Sure, I definitely lumped this in with the 'yeah, it's "gaming on Linux" the same way that a PlayStation is "gaming on BSD" or even Android is Linux' - i.e., completely irrelevant except to us nerds who are interested in the inner workings of this sort of thing. But it says a lot when a company like Microsoft can come in and basically eat their lunch with Game Pass. Yes, it's not every game on there, and yes, it's not specifically meant for games in your library, more akin to a Netflix-style subscription where games rotate in and out, but they bolstered it with buying up a bunch of studios and then putting their stuff on 'permanently' - the huge swath of Bethesda and id stuff, potentially Activision/Blizzard if they get their way, etc., without having to re-buy each individual game at full price.

If you want to run a subscription game service, run a subscription service.

If you want to sell games at full price, sell at full price.

But don't double-dip - consumers are wise to that kind of greed, as evidenced here.

In typical Google fashion, you get amazing engineers and minds working on the technical aspects - I'm sure the underlying tech here is nothing short of outstanding - but the beauty of Microsoft's approach, by contrast, is they understand the business side. Reaching out to game publishers, offering them deals to have their games on Game Pass for a set period of time. Sweetening the deal with little addons in their Perks menu (same as Amazon with Twitch Prime). In a world with so many big companies vying for your attention and money, taking a relatively hands off 'build it and they will come' approach like Google did with Stadia just isn't going to cut it.

I'd love to see them open source some of the workings of their stack once it's shut down, but I'm not holding my breath...

...and in the meantime, Valve keeps trucking away delivering real, solid improvements to the gaming experience on Linux with developers working on GPU drivers, in the kernel, on Wine / Proton, and, y'know... releasing the Steam Deck. That's worth spending my hard-earned money on. Stadia... wasn't.
jayc 29 Sep, 2022
I make codyogden, the guy that runs https://killedbygoogle.com/, words mine, lmfao :D
Reference https://github.com/codyogden/killedbygoogle/pull/1287

I kind of hope that Google proved me wrong because it would be a sign of Google improving but since they are still rich, no one cares to course correct.
Mohandevir 29 Sep, 2022
Quoting: KithopThat's worth spending my hard-earned money on. Stadia... wasn't.

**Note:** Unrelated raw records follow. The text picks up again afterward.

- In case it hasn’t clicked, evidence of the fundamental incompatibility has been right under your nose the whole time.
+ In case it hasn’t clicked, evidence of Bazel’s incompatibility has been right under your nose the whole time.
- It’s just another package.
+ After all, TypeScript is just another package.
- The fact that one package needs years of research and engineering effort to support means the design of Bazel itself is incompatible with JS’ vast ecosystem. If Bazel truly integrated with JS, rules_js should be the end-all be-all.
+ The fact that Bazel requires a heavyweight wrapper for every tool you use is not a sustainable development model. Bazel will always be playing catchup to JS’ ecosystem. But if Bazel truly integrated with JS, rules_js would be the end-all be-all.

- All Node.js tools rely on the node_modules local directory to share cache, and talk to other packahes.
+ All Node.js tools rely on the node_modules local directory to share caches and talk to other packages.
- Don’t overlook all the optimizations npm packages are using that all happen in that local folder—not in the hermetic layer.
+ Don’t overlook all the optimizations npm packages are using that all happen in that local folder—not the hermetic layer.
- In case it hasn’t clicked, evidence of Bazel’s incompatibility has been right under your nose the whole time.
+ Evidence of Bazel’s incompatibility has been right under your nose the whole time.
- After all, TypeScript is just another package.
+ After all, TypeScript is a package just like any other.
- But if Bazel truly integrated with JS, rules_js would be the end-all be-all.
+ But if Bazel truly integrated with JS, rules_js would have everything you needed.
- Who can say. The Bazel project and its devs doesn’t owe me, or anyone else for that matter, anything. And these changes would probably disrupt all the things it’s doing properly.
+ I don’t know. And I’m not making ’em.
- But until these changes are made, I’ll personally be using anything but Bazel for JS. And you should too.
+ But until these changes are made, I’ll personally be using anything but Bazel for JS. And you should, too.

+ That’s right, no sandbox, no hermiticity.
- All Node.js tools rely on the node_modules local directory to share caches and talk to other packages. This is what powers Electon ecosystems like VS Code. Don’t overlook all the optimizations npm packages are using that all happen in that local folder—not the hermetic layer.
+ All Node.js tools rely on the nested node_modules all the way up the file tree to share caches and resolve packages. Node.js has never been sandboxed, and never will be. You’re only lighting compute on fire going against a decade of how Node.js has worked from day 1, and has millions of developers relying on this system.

And in the end, it won't cost anything to the users who bought games and controllers from Google. I seriously enjoyed using Stadia. Performance and UI wise, It was the most fluid service offering. It was like a real cloud console. Not some patched PC in the cloud with all the UI awkwardness that comes from using a desktop OS in the background. UPlay or EGS games on GeForce Now (Android TV devices) makes you search for a keyboard, more often than not.

This said, I backed out at the minute they shut down SG&E. They spelled Stadia's doom at this precise moment, showing everyone they didn't care enough or didn't know what they were doing in the gaming industry.
gabber 29 Sep, 2022
Good riddance overhyped DRM monster.